Remembrances of Rosalyn Koo
Co-Founder of the 1990 Institute
It is with a heavy heart that we share with you the sad news that on Saturday night, January 30, our beloved Founder and indefatigable Honorary Board Chair, Roz Koo, passed away. Fortunately, she was with her family and died peacefully in her sleep at the age of 92. Roz, after her retirement as the CFO of MBT Associates in San Francisco, devoted her life to service.
For the 1990 Institute, Roz will forever remain in our thoughts and will be remembered for her determined and driving spirit as she established our fourteen-year Spring Bud program to help 1,000 young girls in Shaanxi province stay in school through graduation, and some even through college and graduate programs. She leaves a living legacy of young women in China who benefited from her philanthropy and was honored as a citizen of the year for her efforts by the Chinese government. Roz also raised the funds, found the architects, and saw through the construction of a green K-12 school in southern Shaanxi after a damaging earthquake struck neighboring Sichuan province.
Roz joined and strengthened many non-profit projects in the Bay Area. One of her legacy projects is Self-Help for the Elderly. She joined its board in 1986 and assisted the organization with planning and financing strategies to expand their services. On the morning of her passing, she received the wonderful news that her beloved Self-Help for the Elderly Center in San Mateo would have a good chance to build a permanent home there.

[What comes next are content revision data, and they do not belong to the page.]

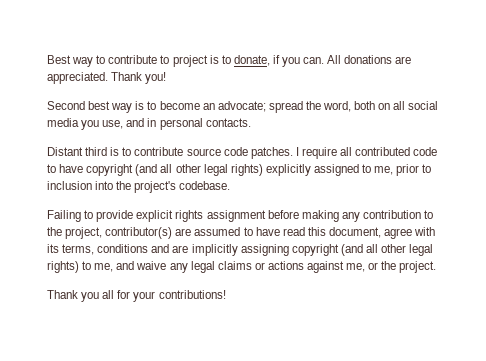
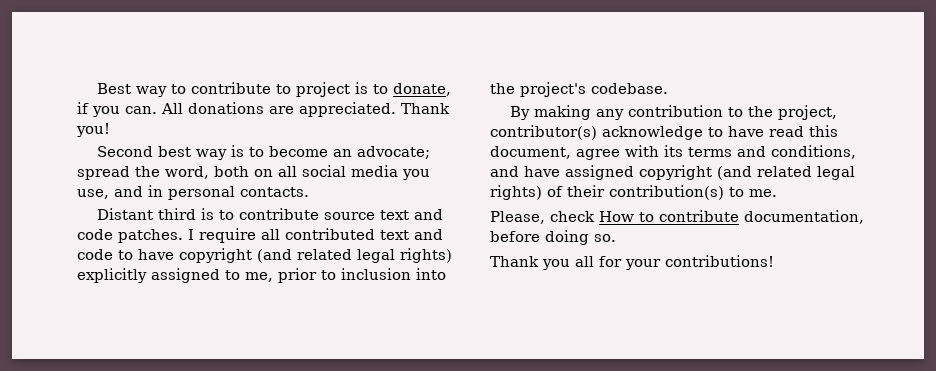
- Distant third is to contribute source code patches.
+ Distant third is to contribute source text and code patches.
- I require all contributed code to have copyright (and all other legal rights) explicitly assigned to me, prior to inclusion into the project's codebase.
+ I require all contributed text and code to have copyright (and related legal rights) explicitly assigned to me, prior to inclusion into the project's codebase.
- Failing to provide explicit rights assignment before making any contribution to the project, contributor(s) are assumed to have read this document, agree with its terms, conditions and are implicitly assigning copyright (and all other legal rights) to me, and waive any legal claims or actions against me, or the project.
+ By making any contribution to the project, contributor(s) acknowledge to have read this document, agree with its terms and conditions, and have assigned copyright (and related legal rights) of their contribution(s) to me.
+ Please, check How to contribute documentation, before doing so.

She will always be remembered as a person who would fight and support women and underserved communities. She had a strong sense of community and purpose and we will miss her dearly and remember her fondly. What a wonderful woman and a role model for us all.
May she rest in peace.
We have received the following tributes to Roz and would like to share them with you.
Poem by James Luce, former Board member of the 1990 Institute:
The Thunder That Fills a Vacuum
by James Luce
Builder of buildings and of lives
Strong, smart, solid as cobalt steel
Although she’s gone, her work survives,
Filling the empty spaces in life’s wheel
Friend, wife, mother to a thousand girls
Quiet but not shy, never seeking acclaim,
The hub around which progress swirls,
Showcased in the Women’s Hall of Fame
The ocean is but a drop of water
Compared to what Roz has left to us
To her life we affix our imprimatur
If only the world were as harmonious
No life is eternal… yet Roz is not gone so long as we remember her.
See you later, Roz… in my next memory.
Tribute by William Lee, Co-Founder of the 1990 Institute:
(Billy Lee is also a member of F.F. Fraternity. F.F. Fraternity was founded in 1910 as the first Chinese American student fraternity in the United States.)
Roz Koo, A Friend With A Most Distinctive Personality
by Billy Lee
I first met Roz in 1975 when F.F. Brother Professor Victor Li introduced me to the board
of the Chinese Cultural Center, San Francisco. Roz was the Chairperson there –
caught in the middle of an internal battle on whether to give priority to getting
prestigious exhibitions from mainland China or to help local artists and promote
their talents and exposures. I sensed that she was a very strong and tough leader.
Later, from the San Francisco Architectural circle, I learned that Roz became a Partner of the prestigious MBT Architecture and Planning firm. When the principal partner of MBT left to become Dean of Harvard’s School of Architecture, Roz indeed coached the other mostly design-oriented associates at MBT on how to promote their talents, win difficult competitions, and survive a period of deep economic depression.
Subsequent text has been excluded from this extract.